Their superpower uses already-established trust with international stakeholders to work with tier one and tier two banks in countries to grow relationships. Crown Agents Bank also partners with mobile network operators to advance technology access. For example, biometric solutions help overcome specific issues around identification in countries such as Rwanda, where many home addresses are not formally recognised. Their integration of sustainability with innovation has enabled local people to open bank accounts without a formal address. This community-focused work directly improves financial inclusion outcomes.
Our third sustainability superhero is Nadia Benaissa, Global Marketing Director at BPCBT, a fintech that embraces local knowledge and partners with experts to contribute to sustainable development. Nadia explains how tailoring solutions to cater to those excluded by traditional banking across diverse urban environments ‘requires long-term partnerships with local governments, NGOs, international development organisations and businesses’. ‘BPCBT has provided the ability to help our clients grow responsibly, and in turn, this has helped BPCBT grow their business’, says Nadia. But adaptation is vital to ensure that ESG efforts shift with society. BCBBT responded to the COVID-19 changes in payments with a greater focus on contactless payments over cash and re-focused on disseminating these technologies to urban areas, blending greater economic mobility with social benefits. While working with Filipino transport agencies to integrate cashless and paperless ticketing systems, the BPCBT team kept vulnerable users in mind, embedding students’ and elderly individuals’ free passes into their cards or phones, thus easing the adoption process.

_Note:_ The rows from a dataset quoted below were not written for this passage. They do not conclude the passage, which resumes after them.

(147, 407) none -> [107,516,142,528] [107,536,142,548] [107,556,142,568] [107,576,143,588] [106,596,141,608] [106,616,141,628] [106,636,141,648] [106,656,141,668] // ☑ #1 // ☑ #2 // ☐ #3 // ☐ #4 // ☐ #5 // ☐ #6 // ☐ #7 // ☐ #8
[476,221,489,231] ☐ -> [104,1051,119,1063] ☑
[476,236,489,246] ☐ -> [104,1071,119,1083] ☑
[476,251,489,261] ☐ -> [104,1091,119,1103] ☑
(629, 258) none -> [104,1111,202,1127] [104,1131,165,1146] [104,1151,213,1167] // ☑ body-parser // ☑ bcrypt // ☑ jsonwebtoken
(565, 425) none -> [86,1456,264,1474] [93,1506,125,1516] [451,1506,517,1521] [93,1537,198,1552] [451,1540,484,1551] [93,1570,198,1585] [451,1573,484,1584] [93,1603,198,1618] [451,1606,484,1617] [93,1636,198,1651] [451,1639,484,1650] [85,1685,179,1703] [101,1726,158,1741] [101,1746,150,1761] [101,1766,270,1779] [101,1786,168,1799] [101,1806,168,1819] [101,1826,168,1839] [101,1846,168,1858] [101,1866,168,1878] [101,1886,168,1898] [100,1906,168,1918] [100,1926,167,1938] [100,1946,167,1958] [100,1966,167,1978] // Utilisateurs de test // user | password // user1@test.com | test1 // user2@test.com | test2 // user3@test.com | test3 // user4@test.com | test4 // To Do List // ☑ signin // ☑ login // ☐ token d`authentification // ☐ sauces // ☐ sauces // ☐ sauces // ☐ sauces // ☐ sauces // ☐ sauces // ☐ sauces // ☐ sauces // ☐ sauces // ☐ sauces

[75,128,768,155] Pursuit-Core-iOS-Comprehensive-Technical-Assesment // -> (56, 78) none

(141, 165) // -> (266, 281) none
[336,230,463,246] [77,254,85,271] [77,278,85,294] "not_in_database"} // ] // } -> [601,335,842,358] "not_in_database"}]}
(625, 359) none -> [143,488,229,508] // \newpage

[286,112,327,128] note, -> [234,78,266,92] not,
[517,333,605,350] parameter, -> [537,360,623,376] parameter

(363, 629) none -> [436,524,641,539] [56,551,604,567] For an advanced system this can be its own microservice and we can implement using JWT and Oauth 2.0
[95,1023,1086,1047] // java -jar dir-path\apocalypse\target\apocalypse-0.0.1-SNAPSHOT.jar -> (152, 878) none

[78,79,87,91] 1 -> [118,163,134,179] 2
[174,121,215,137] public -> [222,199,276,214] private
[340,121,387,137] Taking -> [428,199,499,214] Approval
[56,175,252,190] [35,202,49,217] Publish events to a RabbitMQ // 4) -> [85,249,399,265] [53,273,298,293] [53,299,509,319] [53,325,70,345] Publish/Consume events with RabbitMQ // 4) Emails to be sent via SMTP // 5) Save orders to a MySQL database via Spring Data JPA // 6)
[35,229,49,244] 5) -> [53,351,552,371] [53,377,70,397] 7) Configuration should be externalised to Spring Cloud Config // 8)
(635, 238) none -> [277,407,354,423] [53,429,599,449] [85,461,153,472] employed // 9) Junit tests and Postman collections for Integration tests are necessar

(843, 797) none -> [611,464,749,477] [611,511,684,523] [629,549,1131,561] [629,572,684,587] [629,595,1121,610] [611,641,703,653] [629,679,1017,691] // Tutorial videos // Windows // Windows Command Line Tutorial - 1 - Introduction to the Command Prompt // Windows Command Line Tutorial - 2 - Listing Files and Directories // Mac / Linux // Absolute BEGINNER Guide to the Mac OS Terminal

Finally, we are seeing changes in how executives are incentivised and rewarded to become more sustainable. Our member respondents to EthicsGrade’s 2022 survey for our association show significant plans across the industry to incentivise executives on sustainability and that, on average, seven per cent of discretionary pay is linked to ESG performance amongst our members who responded to the survey.
Rather than doing a few pretty little things to deliver ESG goals, some companies are taking significant steps to walk the ESG talk in payments.